WHAT YOU HAVE TO DO: Look through the material below and show every line with the word "Light".

SOURCE MATERIAL:
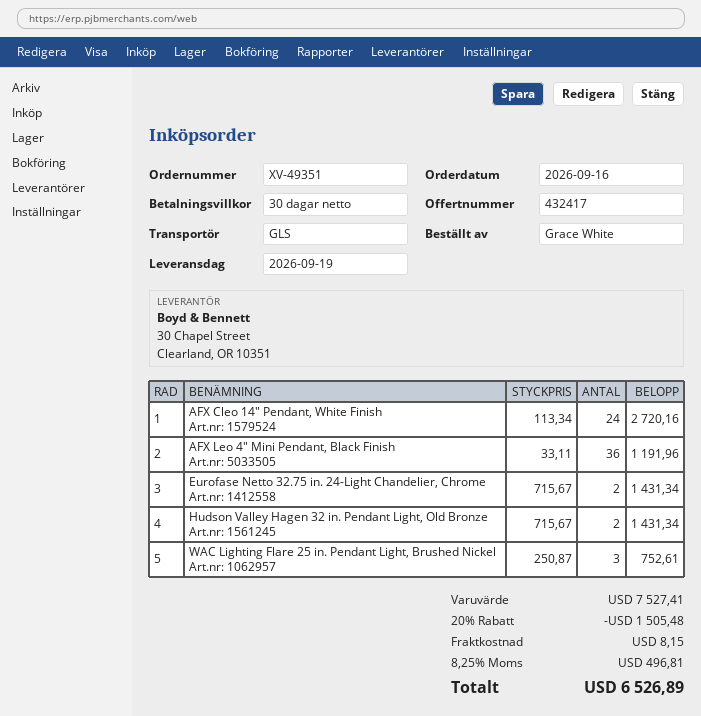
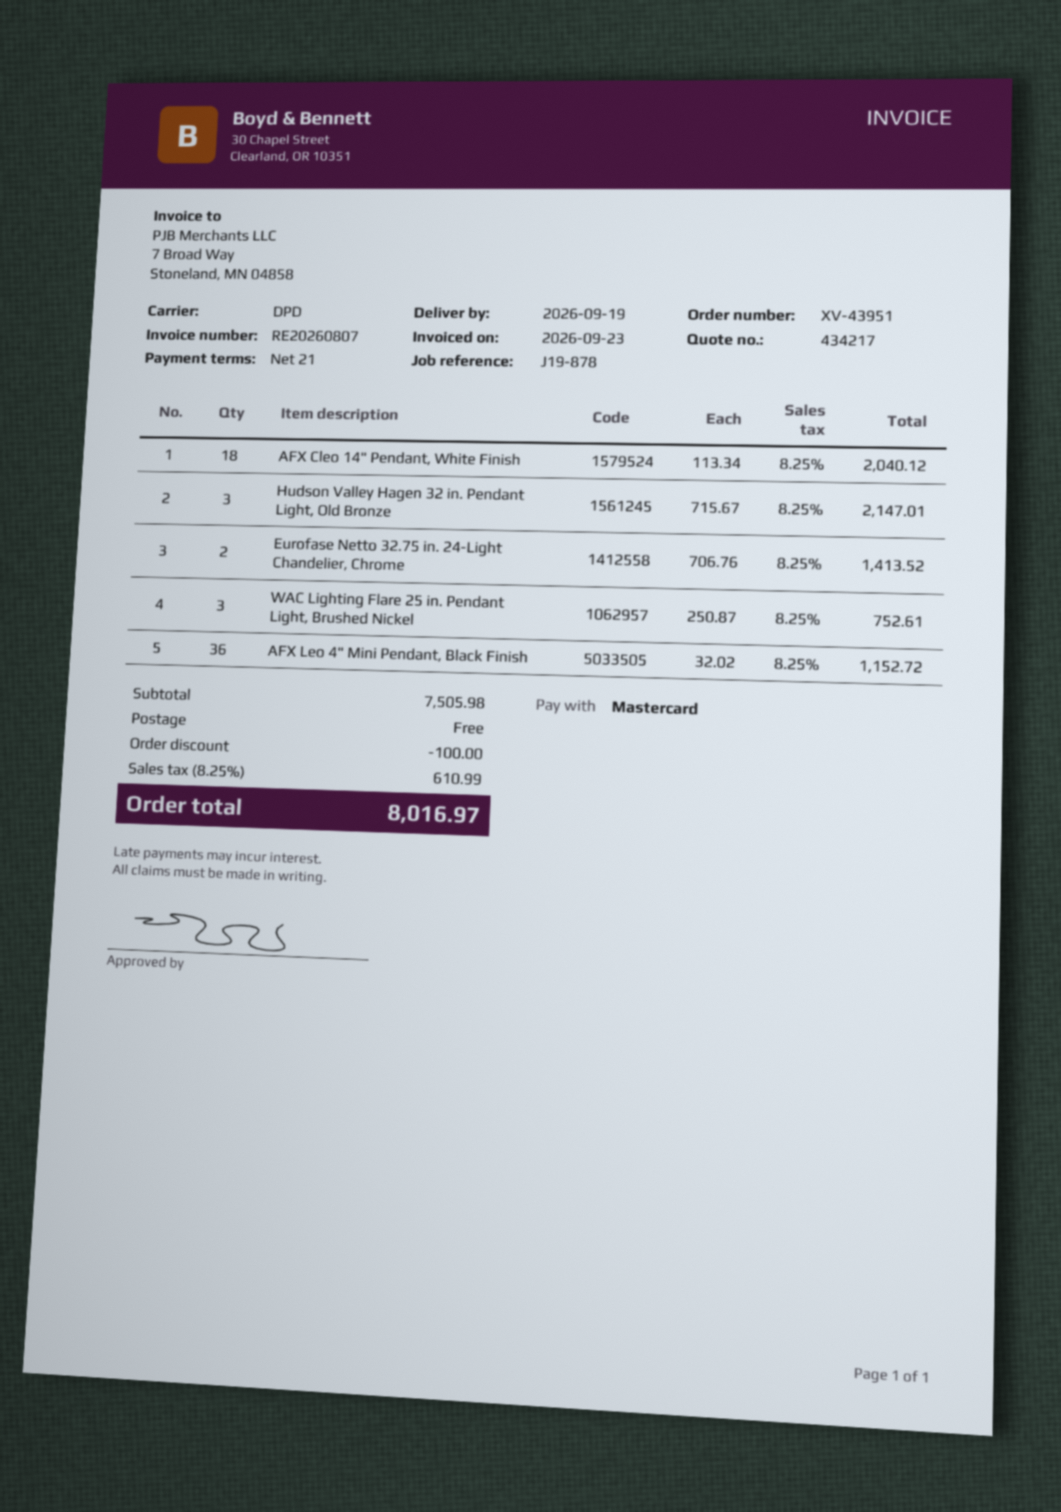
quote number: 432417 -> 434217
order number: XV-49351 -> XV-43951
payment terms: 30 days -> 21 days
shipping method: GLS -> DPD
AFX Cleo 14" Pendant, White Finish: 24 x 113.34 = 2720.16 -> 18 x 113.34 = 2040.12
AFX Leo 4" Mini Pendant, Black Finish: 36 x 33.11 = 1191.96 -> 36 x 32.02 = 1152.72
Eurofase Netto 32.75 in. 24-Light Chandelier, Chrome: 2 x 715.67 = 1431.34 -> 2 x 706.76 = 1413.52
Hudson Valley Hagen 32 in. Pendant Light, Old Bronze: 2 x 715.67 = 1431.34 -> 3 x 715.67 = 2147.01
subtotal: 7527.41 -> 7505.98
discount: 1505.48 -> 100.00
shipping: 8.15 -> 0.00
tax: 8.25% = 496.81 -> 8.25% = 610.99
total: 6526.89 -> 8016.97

RESULT OF THE EXERCISE:
Eurofase Netto 32.75 in. 24-Light Chandelier, Chrome: 2 x 715.67 = 1431.34 -> 2 x 706.76 = 1413.52
Hudson Valley Hagen 32 in. Pendant Light, Old Bronze: 2 x 715.67 = 1431.34 -> 3 x 715.67 = 2147.01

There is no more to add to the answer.